> [Exercise prompt] Retype, without changes or pictures, only the lines that begin at the one containing "column Savings | position: 2 -> 4" and end at the last line of the records that follow.
[[ Materials provided, beginning ]]
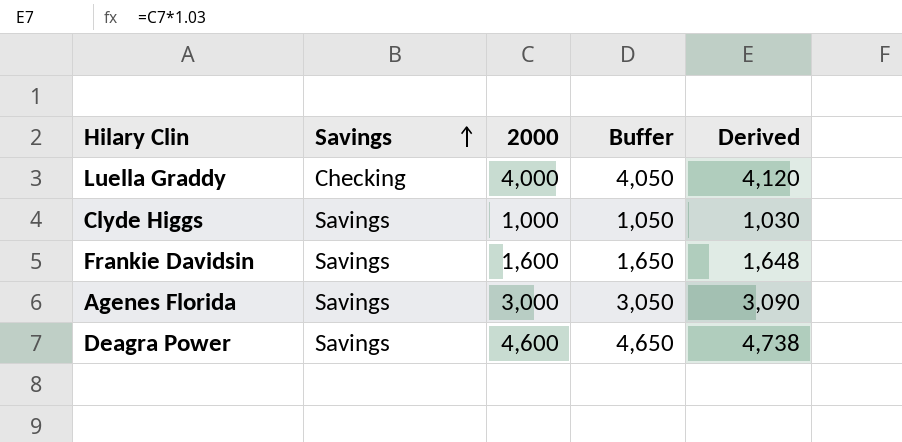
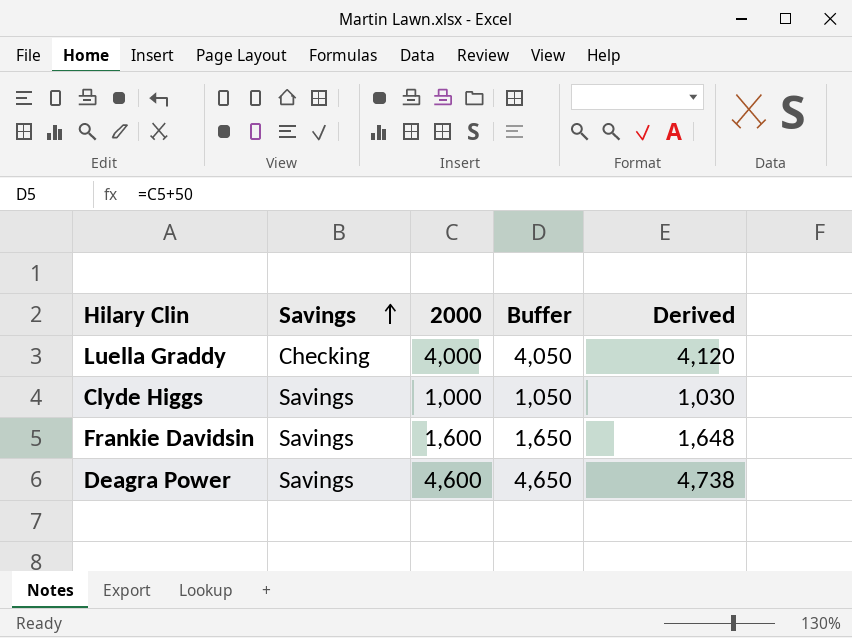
row Agenes Florida: Savings | 3,000 | 3,050 | 3,090 -> none

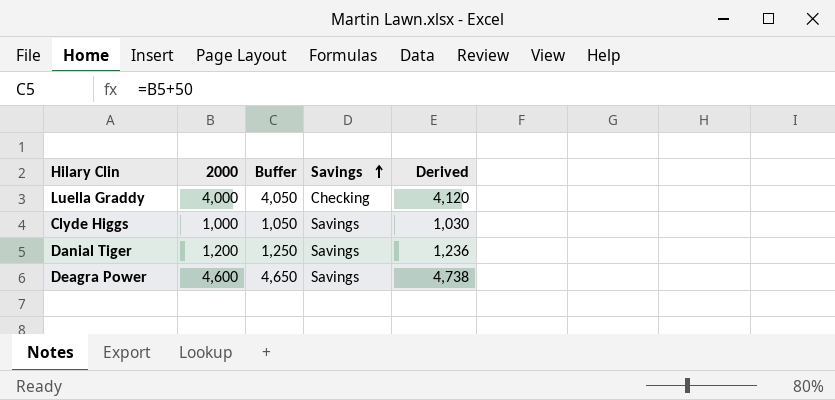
column Savings | position: 2 -> 4
row Frankie Davidsin: Savings | 1,600 | 1,650 | 1,648 -> none
row Danial Tiger: none -> 1,200 | 1,250 | Savings | 1,236

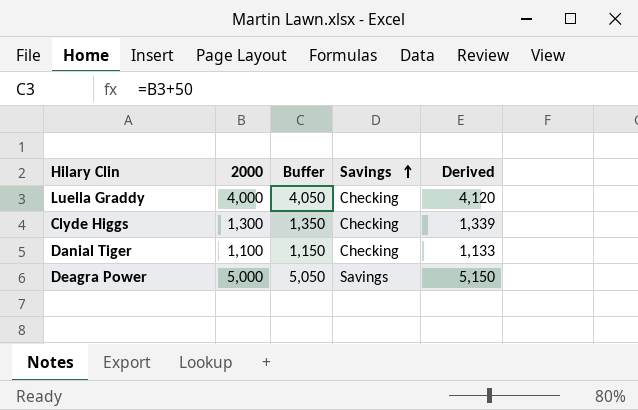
Clyde Higgs | 2000: 1,000 -> 1,300
Clyde Higgs | Buffer: 1,050 -> 1,350
Clyde Higgs | Savings: Savings -> Checking
Clyde Higgs | Derived: 1,030 -> 1,339
Danial Tiger | 2000: 1,200 -> 1,100
Danial Tiger | Buffer: 1,250 -> 1,150
Danial Tiger | Savings: Savings -> Checking
Danial Tiger | Derived: 1,236 -> 1,133
Deagra Power | 2000: 4,600 -> 5,000
Deagra Power | Buffer: 4,650 -> 5,050
Deagra Power | Derived: 4,738 -> 5,150

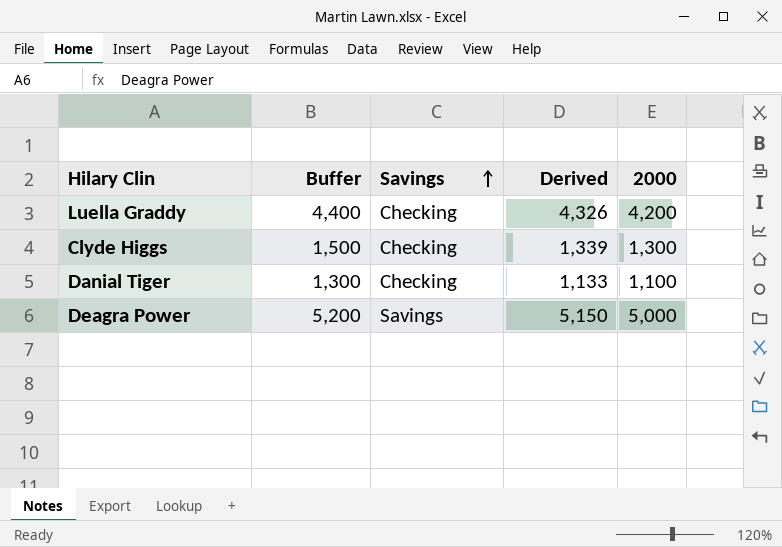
column Buffer | formula: [2000] + 50 -> [2000] + 200
column 2000 | position: 2 -> 5
Luella Graddy | Derived: 4,120 -> 4,326
Luella Graddy | 2000: 4,000 -> 4,200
[[ Materials provided, end ]]
> [Answer space]
column Savings | position: 2 -> 4
row Frankie Davidsin: Savings | 1,600 | 1,650 | 1,648 -> none
row Danial Tiger: none -> 1,200 | 1,250 | Savings | 1,236

Clyde Higgs | 2000: 1,000 -> 1,300
Clyde Higgs | Buffer: 1,050 -> 1,350
Clyde Higgs | Savings: Savings -> Checking
Clyde Higgs | Derived: 1,030 -> 1,339
Danial Tiger | 2000: 1,200 -> 1,100
Danial Tiger | Buffer: 1,250 -> 1,150
Danial Tiger | Savings: Savings -> Checking
Danial Tiger | Derived: 1,236 -> 1,133
Deagra Power | 2000: 4,600 -> 5,000
Deagra Power | Buffer: 4,650 -> 5,050
Deagra Power | Derived: 4,738 -> 5,150

column Buffer | formula: [2000] + 50 -> [2000] + 200
column 2000 | position: 2 -> 5
Luella Graddy | Derived: 4,120 -> 4,326
Luella Graddy | 2000: 4,000 -> 4,200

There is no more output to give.